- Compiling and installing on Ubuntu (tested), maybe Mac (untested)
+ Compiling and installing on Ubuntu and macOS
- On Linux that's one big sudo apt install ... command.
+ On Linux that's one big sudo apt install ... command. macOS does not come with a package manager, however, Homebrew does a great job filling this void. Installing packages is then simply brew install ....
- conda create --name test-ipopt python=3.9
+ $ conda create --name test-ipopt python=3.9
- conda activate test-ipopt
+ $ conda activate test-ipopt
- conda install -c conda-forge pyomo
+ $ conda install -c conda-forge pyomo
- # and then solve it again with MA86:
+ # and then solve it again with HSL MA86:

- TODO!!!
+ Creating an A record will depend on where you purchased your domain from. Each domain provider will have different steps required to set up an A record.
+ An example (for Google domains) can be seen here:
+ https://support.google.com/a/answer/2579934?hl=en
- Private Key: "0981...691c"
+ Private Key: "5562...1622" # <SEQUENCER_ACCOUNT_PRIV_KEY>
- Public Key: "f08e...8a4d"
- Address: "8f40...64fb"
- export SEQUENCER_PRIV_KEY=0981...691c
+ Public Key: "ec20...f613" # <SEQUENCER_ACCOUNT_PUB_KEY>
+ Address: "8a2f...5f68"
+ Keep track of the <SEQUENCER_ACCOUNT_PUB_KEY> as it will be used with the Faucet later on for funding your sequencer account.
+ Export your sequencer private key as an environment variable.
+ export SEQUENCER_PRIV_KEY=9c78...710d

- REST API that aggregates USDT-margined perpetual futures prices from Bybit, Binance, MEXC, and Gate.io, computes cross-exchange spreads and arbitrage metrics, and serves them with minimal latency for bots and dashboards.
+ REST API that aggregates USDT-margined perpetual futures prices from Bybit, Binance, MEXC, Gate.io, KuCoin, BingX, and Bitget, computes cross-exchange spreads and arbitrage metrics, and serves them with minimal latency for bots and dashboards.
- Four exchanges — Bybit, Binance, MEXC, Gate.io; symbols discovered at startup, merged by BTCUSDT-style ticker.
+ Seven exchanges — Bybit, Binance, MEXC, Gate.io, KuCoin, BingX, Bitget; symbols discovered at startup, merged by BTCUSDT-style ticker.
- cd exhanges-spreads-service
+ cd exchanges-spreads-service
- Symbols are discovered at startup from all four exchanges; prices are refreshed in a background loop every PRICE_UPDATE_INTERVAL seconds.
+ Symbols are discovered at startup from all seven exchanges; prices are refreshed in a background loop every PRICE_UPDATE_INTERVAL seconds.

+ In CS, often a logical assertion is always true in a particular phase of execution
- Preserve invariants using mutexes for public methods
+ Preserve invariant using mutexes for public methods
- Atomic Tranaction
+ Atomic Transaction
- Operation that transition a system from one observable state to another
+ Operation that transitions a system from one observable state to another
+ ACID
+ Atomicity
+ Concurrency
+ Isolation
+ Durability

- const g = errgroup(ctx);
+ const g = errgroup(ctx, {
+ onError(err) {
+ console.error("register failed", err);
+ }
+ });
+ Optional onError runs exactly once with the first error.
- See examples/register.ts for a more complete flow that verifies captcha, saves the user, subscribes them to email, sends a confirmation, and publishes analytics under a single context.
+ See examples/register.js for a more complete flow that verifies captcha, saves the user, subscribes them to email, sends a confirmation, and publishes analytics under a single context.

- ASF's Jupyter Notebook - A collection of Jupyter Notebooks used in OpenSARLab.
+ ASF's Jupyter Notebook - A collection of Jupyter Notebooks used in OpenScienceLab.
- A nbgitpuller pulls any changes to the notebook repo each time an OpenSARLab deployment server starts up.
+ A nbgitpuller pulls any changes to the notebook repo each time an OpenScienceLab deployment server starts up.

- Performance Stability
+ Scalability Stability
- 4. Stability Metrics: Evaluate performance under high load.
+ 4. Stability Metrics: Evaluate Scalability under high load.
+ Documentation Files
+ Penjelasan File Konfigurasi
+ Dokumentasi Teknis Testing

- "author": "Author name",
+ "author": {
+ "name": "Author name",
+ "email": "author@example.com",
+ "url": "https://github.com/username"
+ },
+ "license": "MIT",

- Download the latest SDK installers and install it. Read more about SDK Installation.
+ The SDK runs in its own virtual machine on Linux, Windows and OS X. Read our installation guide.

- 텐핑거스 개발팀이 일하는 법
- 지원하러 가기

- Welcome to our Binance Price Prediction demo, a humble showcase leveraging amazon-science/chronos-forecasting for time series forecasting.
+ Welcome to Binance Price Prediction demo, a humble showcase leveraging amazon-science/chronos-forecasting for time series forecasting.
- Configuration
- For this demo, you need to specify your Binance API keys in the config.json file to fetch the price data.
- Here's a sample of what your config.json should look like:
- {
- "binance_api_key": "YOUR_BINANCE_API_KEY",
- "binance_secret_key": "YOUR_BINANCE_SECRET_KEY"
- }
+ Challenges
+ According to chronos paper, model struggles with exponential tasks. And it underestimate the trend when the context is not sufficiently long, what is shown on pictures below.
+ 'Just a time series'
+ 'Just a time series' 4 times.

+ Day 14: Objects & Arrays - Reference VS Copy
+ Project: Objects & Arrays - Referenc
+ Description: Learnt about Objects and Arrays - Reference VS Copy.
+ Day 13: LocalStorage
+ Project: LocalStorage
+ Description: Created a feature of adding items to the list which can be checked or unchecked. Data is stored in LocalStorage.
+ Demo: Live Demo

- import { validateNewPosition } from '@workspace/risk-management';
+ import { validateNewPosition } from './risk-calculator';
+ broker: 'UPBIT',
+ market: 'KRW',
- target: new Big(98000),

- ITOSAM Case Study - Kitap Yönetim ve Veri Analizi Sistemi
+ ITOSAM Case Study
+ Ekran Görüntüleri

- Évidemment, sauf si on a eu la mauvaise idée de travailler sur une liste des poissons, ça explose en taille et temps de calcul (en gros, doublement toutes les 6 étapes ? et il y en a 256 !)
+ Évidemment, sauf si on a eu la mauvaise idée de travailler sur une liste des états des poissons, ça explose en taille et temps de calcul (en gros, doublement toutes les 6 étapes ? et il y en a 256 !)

• Try it
Restate word for word each line of the data from the one with "stored in LocalStorage." to the last, keeping both ends.

• Expected answer
+ Description: Created a feature of adding items to the list which can be checked or unchecked. Data is stored in LocalStorage.
+ Demo: Live Demo

- import { validateNewPosition } from '@workspace/risk-management';
+ import { validateNewPosition } from './risk-calculator';
+ broker: 'UPBIT',
+ market: 'KRW',
- target: new Big(98000),

- ITOSAM Case Study - Kitap Yönetim ve Veri Analizi Sistemi
+ ITOSAM Case Study
+ Ekran Görüntüleri

- Évidemment, sauf si on a eu la mauvaise idée de travailler sur une liste des poissons, ça explose en taille et temps de calcul (en gros, doublement toutes les 6 étapes ? et il y en a 256 !)
+ Évidemment, sauf si on a eu la mauvaise idée de travailler sur une liste des états des poissons, ça explose en taille et temps de calcul (en gros, doublement toutes les 6 étapes ? et il y en a 256 !)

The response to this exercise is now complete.